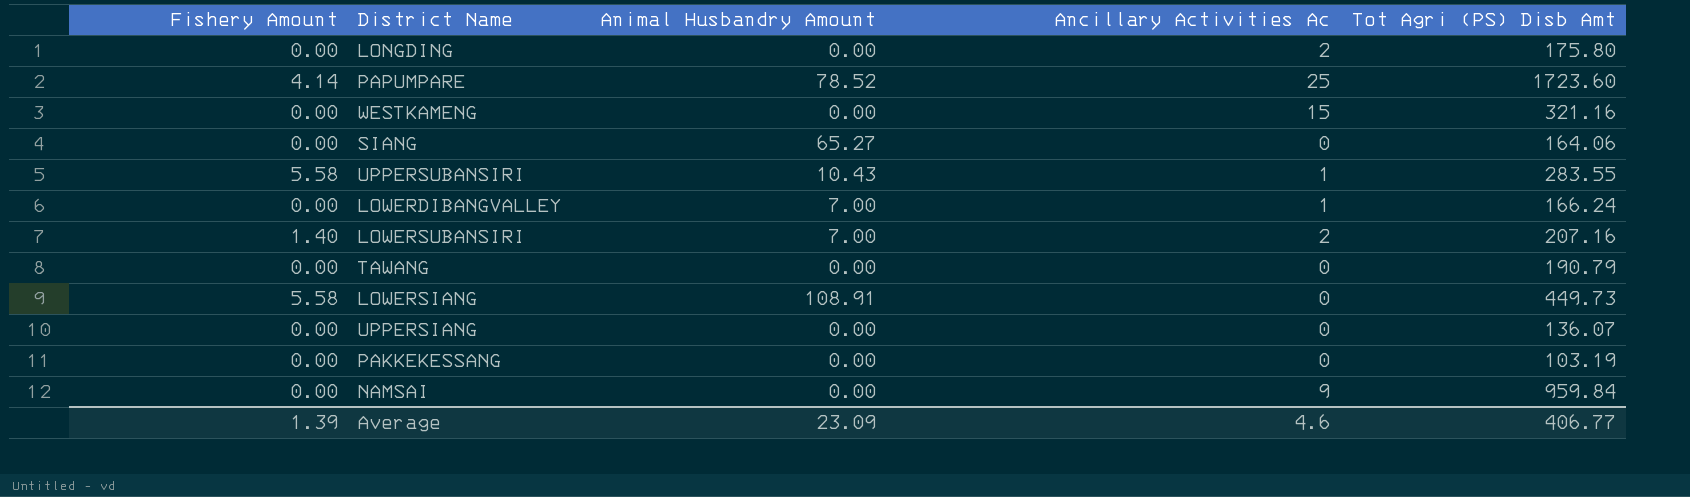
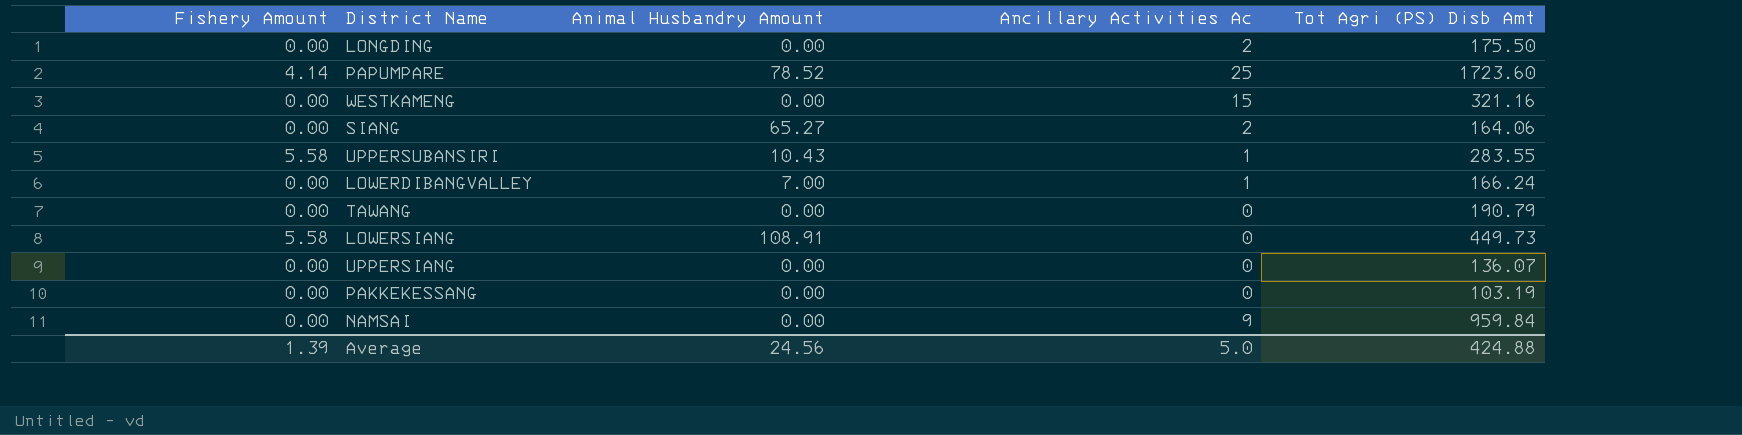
row LOWERSUBANSIRI: 1.40 | 7.00 | 2 | 207.16 -> none
LONGDING | Tot Agri (PS) Disb Amt: 175.80 -> 175.50
SIANG | Ancillary Activities Ac: 0 -> 2
Average | Animal Husbandry Amount: 23.09 -> 24.56
Average | Ancillary Activities Ac: 4.6 -> 5.0
Average | Tot Agri (PS) Disb Amt: 406.77 -> 424.88

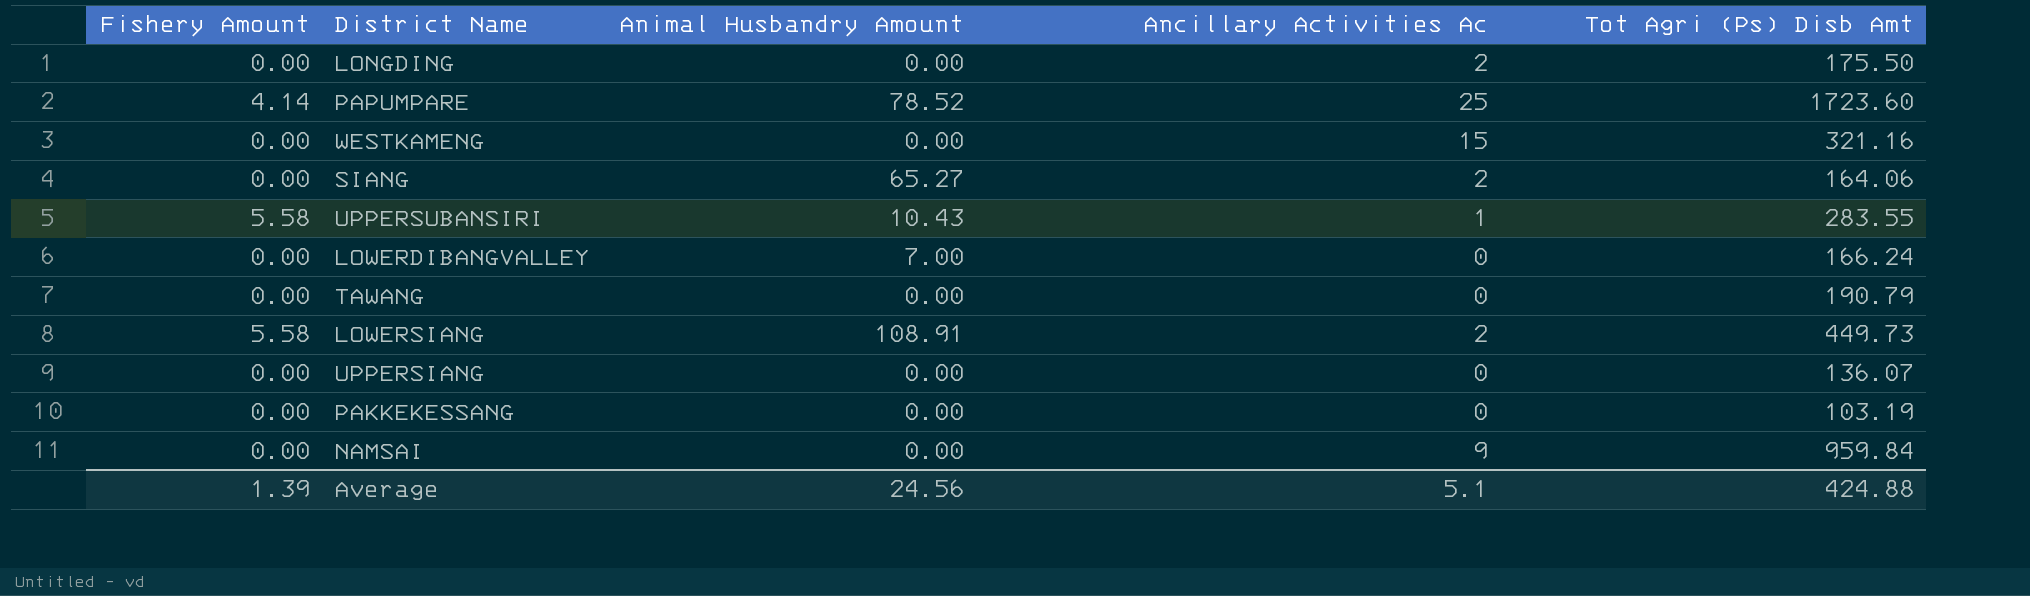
column name: Tot Agri (PS) Disb Amt -> Tot Agri (Ps) Disb Amt
LOWERDIBANGVALLEY | Ancillary Activities Ac: 1 -> 0
LOWERSIANG | Ancillary Activities Ac: 0 -> 2
Average | Ancillary Activities Ac: 5.0 -> 5.1

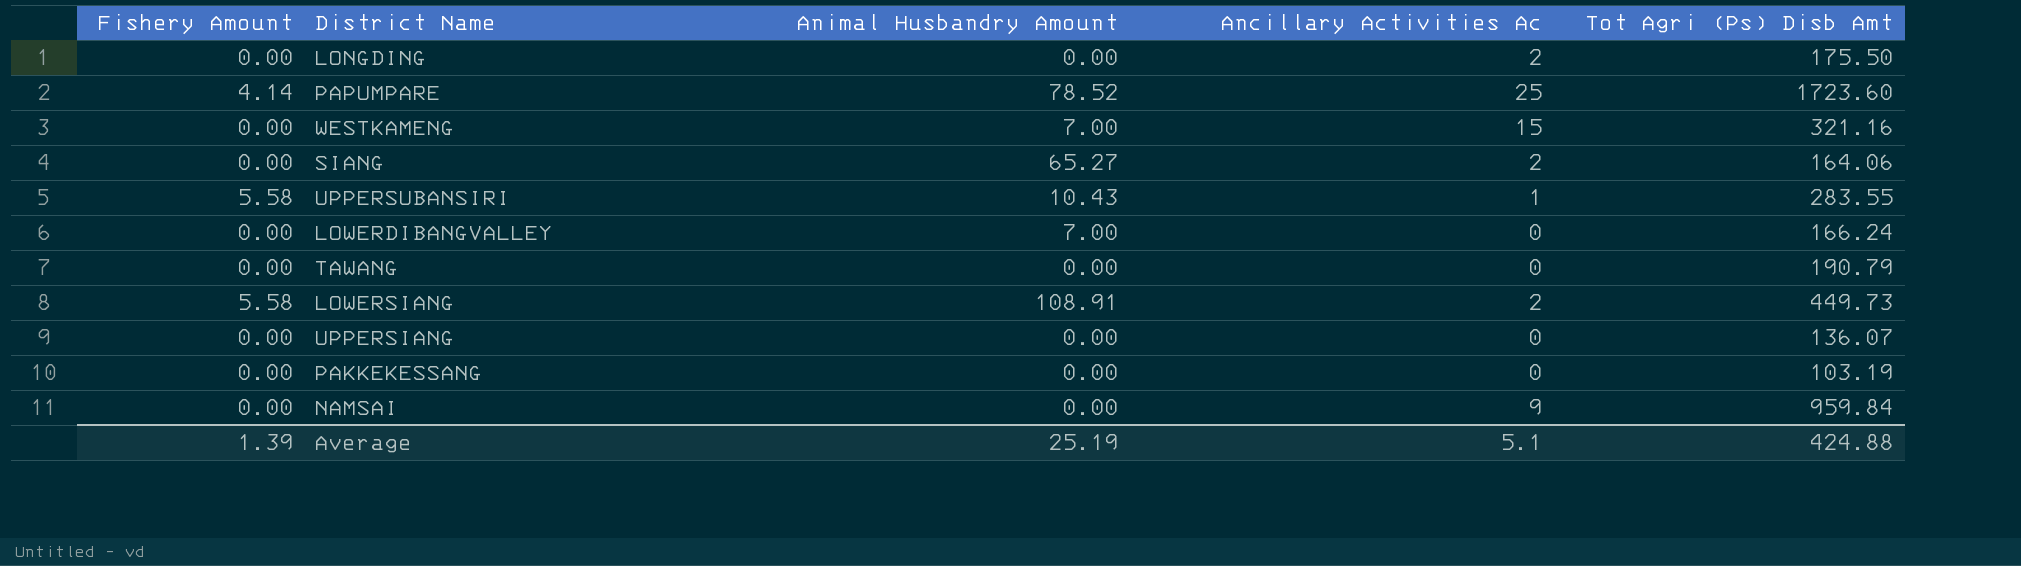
WESTKAMENG | Animal Husbandry Amount: 0.00 -> 7.00
Average | Animal Husbandry Amount: 24.56 -> 25.19

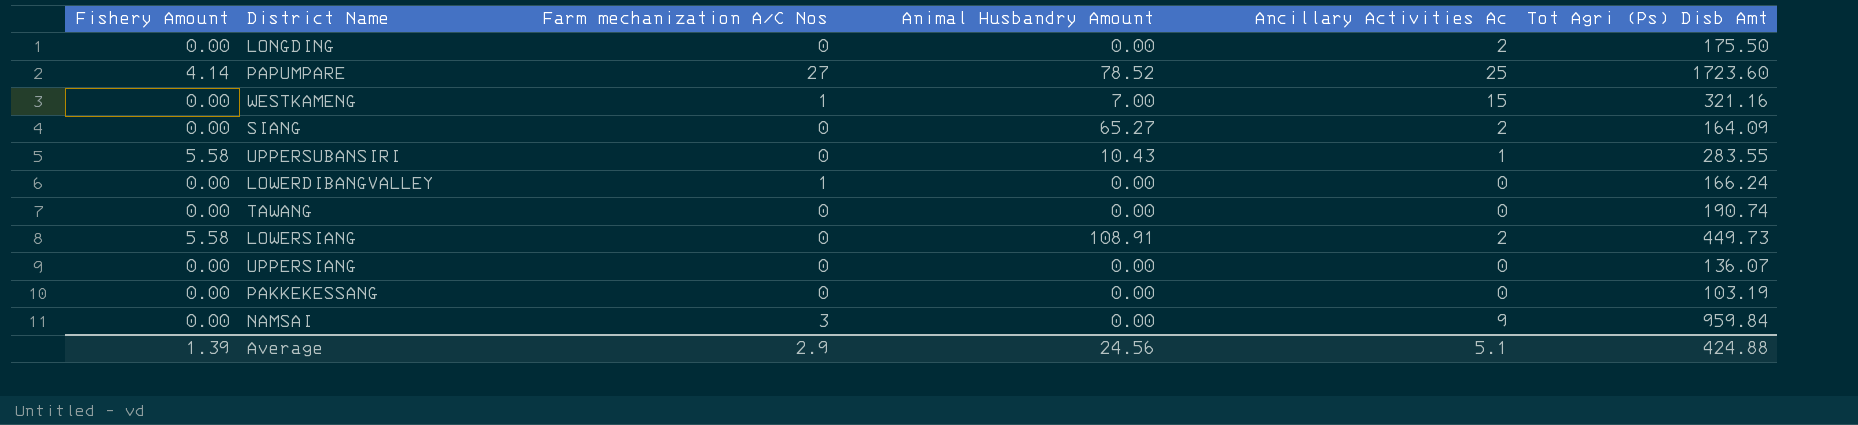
column Farm mechanization A/C Nos | position: none -> 3
SIANG | Tot Agri (Ps) Disb Amt: 164.06 -> 164.09
LOWERDIBANGVALLEY | Animal Husbandry Amount: 7.00 -> 0.00
TAWANG | Tot Agri (Ps) Disb Amt: 190.79 -> 190.74
Average | Animal Husbandry Amount: 25.19 -> 24.56

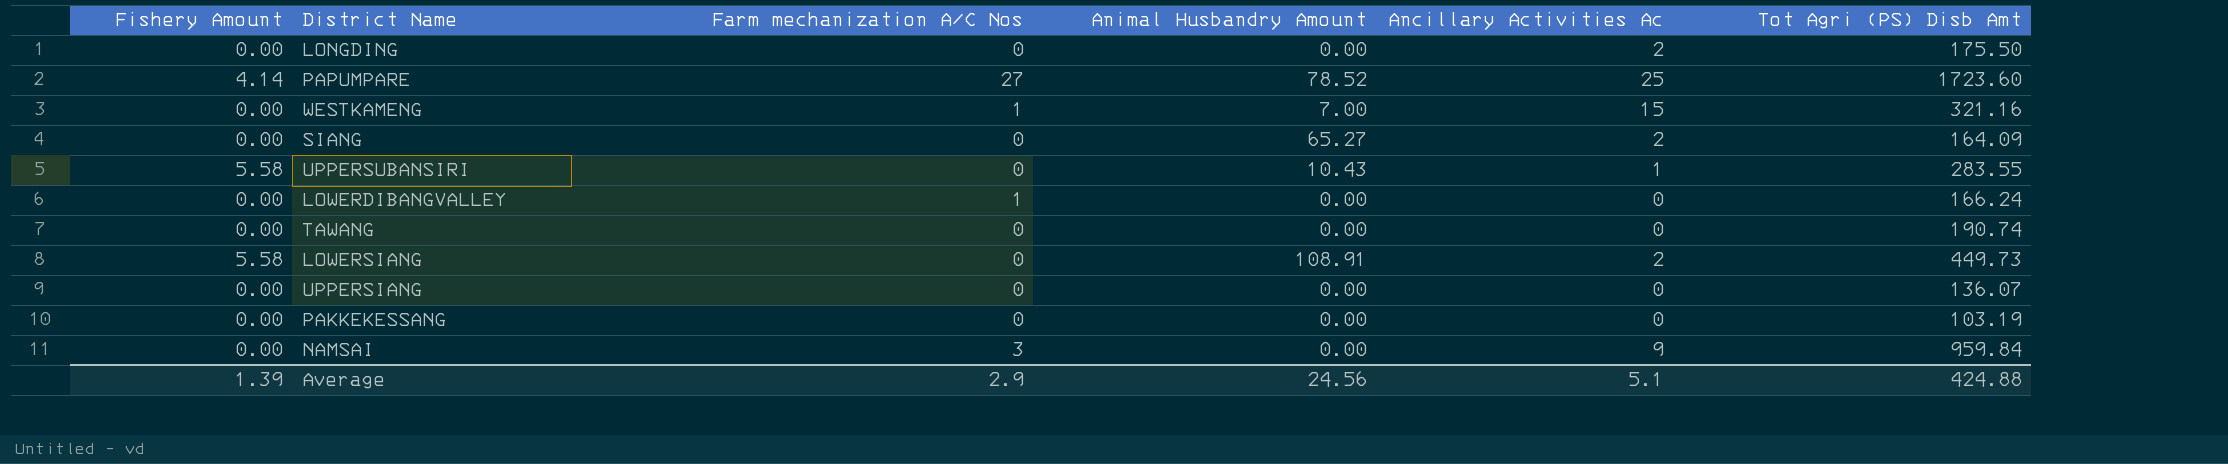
column name: Tot Agri (Ps) Disb Amt -> Tot Agri (PS) Disb Amt

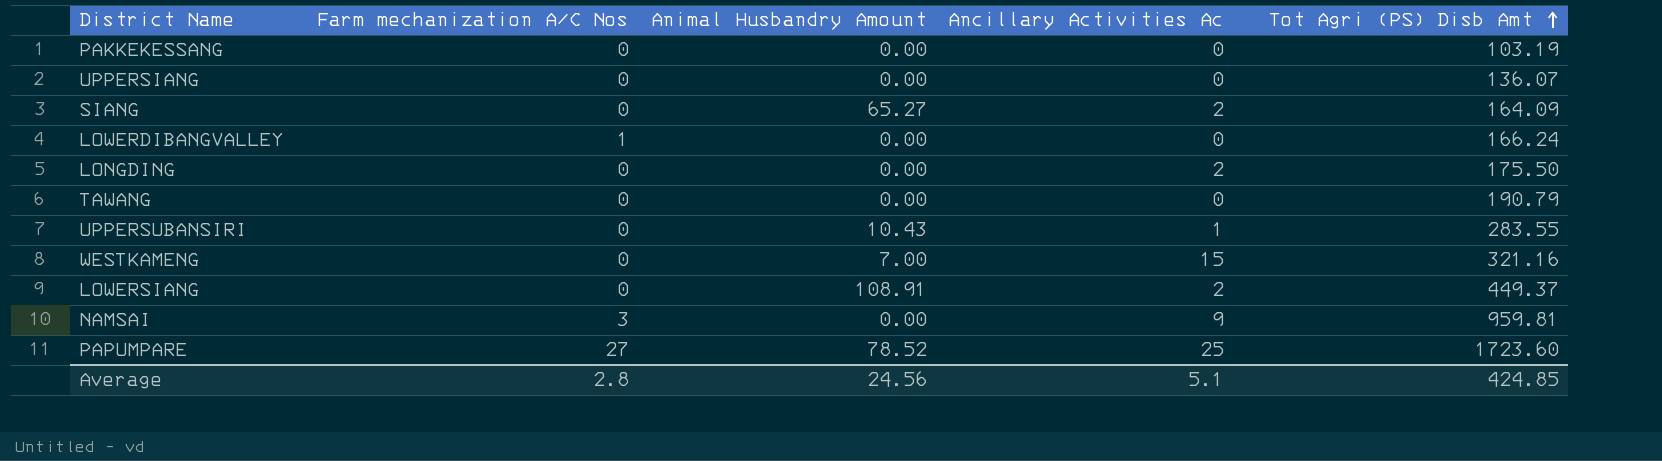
row order: none -> Tot Agri (PS) Disb Amt ascending
column Fishery Amount | position: 1 -> none
TAWANG | Tot Agri (PS) Disb Amt: 190.74 -> 190.79
WESTKAMENG | Farm mechanization A/C Nos: 1 -> 0
LOWERSIANG | Tot Agri (PS) Disb Amt: 449.73 -> 449.37
NAMSAI | Tot Agri (PS) Disb Amt: 959.84 -> 959.81
Average | Farm mechanization A/C Nos: 2.9 -> 2.8
Average | Tot Agri (PS) Disb Amt: 424.88 -> 424.85

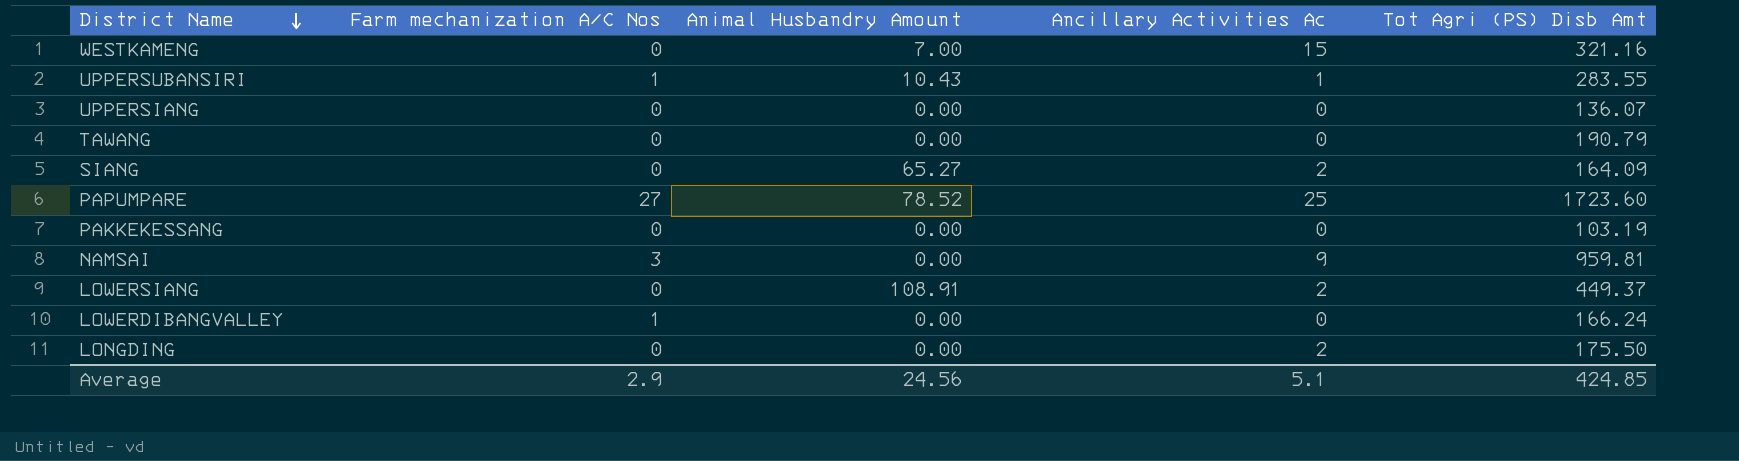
row order: Tot Agri (PS) Disb Amt ascending -> District Name descending
UPPERSUBANSIRI | Farm mechanization A/C Nos: 0 -> 1
Average | Farm mechanization A/C Nos: 2.8 -> 2.9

···

_PROBLEM REQUIREMENTS:_ In the records above, locate the line containing "Average | Animal Husbandry Amount: 24.56", then copy exactly that line and every line after it through the end, omitting pictures.

_SOLUTION BELOW:_
Average | Animal Husbandry Amount: 24.56 -> 25.19

column Farm mechanization A/C Nos | position: none -> 3
SIANG | Tot Agri (Ps) Disb Amt: 164.06 -> 164.09
LOWERDIBANGVALLEY | Animal Husbandry Amount: 7.00 -> 0.00
TAWANG | Tot Agri (Ps) Disb Amt: 190.79 -> 190.74
Average | Animal Husbandry Amount: 25.19 -> 24.56

column name: Tot Agri (Ps) Disb Amt -> Tot Agri (PS) Disb Amt

row order: none -> Tot Agri (PS) Disb Amt ascending
column Fishery Amount | position: 1 -> none
TAWANG | Tot Agri (PS) Disb Amt: 190.74 -> 190.79
WESTKAMENG | Farm mechanization A/C Nos: 1 -> 0
LOWERSIANG | Tot Agri (PS) Disb Amt: 449.73 -> 449.37
NAMSAI | Tot Agri (PS) Disb Amt: 959.84 -> 959.81
Average | Farm mechanization A/C Nos: 2.9 -> 2.8
Average | Tot Agri (PS) Disb Amt: 424.88 -> 424.85

row order: Tot Agri (PS) Disb Amt ascending -> District Name descending
UPPERSUBANSIRI | Farm mechanization A/C Nos: 0 -> 1
Average | Farm mechanization A/C Nos: 2.8 -> 2.9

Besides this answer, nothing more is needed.